The Government has published its draft statutory instrument, The Employment Rights (Amendment, Revocation and Transitional Provision) Regulations 2023 which incorporates changes that are mostly coming into effect from 1 January 2024.
Employers will be able to ‘roll-up’ holiday pay
The new regulations look to simplify holiday pay calculations and will introduce ‘rolled-up’ holiday pay for irregular hours and part-year workers so long as their holiday pay is calculated at 12.07% of their pay and is paid at the same time as their ordinary pay.
Carry-over of leave
The Government is also restating various EU case law, which allows for the carry-over of leave in the following circumstances:
- all statutory annual leave to the following year when the worker has been unable to take leave due to being on family related leave.
- regulation 13 leave (4 weeks per year) for a maximum of 18 months where the worker has been unable to take leave due to sickness.

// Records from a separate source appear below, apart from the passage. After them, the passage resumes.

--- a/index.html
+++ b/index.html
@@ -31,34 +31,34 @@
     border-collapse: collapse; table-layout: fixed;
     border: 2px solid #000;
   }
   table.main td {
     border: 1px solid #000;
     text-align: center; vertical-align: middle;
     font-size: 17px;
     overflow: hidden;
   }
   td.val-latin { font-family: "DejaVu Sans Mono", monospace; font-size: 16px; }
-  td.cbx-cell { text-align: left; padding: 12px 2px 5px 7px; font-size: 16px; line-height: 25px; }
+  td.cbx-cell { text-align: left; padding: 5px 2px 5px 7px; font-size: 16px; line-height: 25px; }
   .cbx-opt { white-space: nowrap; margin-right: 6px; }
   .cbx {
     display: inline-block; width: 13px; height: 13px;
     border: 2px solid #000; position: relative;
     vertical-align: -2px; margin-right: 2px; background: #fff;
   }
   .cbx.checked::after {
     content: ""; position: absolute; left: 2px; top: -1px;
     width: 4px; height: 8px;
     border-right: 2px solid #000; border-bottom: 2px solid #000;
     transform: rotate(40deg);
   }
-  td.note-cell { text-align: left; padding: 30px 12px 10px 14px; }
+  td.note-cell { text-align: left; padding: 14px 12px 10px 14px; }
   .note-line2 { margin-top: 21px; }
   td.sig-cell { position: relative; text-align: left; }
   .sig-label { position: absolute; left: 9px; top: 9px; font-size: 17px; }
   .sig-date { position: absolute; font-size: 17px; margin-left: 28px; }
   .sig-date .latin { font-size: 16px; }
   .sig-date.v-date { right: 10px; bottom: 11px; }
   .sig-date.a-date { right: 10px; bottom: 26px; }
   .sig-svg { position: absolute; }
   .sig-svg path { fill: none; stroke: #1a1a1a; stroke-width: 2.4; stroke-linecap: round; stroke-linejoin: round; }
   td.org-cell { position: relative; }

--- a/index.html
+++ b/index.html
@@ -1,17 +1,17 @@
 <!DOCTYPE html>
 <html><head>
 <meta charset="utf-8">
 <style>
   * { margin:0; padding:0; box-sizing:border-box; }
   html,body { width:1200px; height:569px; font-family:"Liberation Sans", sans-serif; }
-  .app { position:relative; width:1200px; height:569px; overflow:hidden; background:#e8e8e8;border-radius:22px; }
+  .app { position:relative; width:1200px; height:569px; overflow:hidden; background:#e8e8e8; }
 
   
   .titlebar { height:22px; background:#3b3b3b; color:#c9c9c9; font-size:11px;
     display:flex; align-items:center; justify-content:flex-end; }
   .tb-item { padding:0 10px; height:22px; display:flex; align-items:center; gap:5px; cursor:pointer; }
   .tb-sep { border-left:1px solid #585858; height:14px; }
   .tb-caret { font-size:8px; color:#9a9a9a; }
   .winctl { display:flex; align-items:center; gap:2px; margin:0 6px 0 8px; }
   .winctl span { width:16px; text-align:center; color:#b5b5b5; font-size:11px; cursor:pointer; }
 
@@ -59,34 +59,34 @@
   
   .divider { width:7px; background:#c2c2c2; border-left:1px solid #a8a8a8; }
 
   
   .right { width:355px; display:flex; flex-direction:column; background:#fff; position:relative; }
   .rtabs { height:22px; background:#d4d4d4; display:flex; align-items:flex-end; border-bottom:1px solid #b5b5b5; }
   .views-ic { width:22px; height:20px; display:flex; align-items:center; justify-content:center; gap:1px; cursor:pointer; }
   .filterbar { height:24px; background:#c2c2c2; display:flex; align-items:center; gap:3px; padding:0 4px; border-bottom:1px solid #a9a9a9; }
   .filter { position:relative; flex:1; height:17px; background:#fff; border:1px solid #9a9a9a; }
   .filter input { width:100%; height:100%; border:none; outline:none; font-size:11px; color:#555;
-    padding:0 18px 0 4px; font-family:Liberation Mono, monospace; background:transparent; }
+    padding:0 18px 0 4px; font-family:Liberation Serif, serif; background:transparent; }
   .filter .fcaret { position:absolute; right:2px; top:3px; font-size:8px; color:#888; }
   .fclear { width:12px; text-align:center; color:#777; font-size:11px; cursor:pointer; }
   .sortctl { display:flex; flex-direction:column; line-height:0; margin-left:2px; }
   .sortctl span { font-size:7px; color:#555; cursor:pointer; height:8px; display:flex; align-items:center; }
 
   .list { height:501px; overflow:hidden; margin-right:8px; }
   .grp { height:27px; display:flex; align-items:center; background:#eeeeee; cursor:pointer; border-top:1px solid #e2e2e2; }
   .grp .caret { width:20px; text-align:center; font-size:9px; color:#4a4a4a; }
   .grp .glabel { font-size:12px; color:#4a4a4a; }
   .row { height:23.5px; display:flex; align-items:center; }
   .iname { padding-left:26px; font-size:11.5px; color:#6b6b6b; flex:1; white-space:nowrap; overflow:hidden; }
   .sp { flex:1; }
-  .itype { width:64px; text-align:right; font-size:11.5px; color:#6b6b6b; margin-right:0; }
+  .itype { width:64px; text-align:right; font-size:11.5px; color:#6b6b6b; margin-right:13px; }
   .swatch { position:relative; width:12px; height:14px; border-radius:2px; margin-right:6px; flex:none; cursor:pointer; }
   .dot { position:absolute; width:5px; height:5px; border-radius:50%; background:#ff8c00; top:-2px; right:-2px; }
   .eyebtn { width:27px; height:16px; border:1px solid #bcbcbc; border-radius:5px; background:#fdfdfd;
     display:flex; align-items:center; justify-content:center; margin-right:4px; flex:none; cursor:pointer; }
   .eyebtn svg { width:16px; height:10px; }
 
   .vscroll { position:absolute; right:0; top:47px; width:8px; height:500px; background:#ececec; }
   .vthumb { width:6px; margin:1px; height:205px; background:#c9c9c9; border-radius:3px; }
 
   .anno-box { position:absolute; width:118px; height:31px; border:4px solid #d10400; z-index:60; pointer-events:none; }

- regulation 13 leave where the worker has not been given opportunity to take leave, or their employer has not informed them that any leave which they have not taken and which cannot be carried over will be lost.
Defining ‘normal remuneration’ for the purposes of holiday pay
The new regulations will make it clear that the following payments must be included in the four weeks of leave set out under Regulation 13 as follows:
- payments, including commission payments, which are intrinsically linked to the performance of tasks which a worker is obliged to carry out under the terms of their contract.
- payments for professional or personal status relating to length of service, seniority or professional qualifications.
- other payments, such as overtime payments, which have been regularly paid to a worker in the 52 weeks preceding the calculation date.
Irregular hours workers and part-year workers: entitlement to annual leave
The new regulations will introduce an accrual method for irregular and part-year workers.
From 1 April 2024, the amount of annual leave which an irregular hours worker, or a part-year worker is entitled to, is the amount of annual leave that they have accrued in that year, plus the amount of annual leave (if any) that they have carried forward into that leave year, less the amount of annual leave (if any) that they have taken during that leave year.
In each leave year, an irregular hours worker, or a part-year worker, will accrue annual leave:
- during any period of sick leave or statutory leave, in accordance with regulation 15C, and
- otherwise, on the last day of each pay period at the rate of 12.07% of the number of hours that they have worked during that pay period.
A worker however cannot accrue more than 28 days of annual leave under the new regulations.
Other workers will continue to accrue annual leave in the first year of employment as they do now, by receiving 1/12th of the statutory entitlement on the first day of each month and to pro-rate it thereafter.
Changes to record keeping
The new regulations require employers to keep records which are ‘adequate’ to show whether an employer has complied with the limits specified in the Working Time Regulations. Records can be maintained and kept in a manner and format that the employer reasonably thinks is appropriate.
Small businesses (with less than 50 employees) who are carrying out a small TUPE transfer of fewer than 10 employees, will now be able to inform and consult directly where there are no existing worker representatives in place.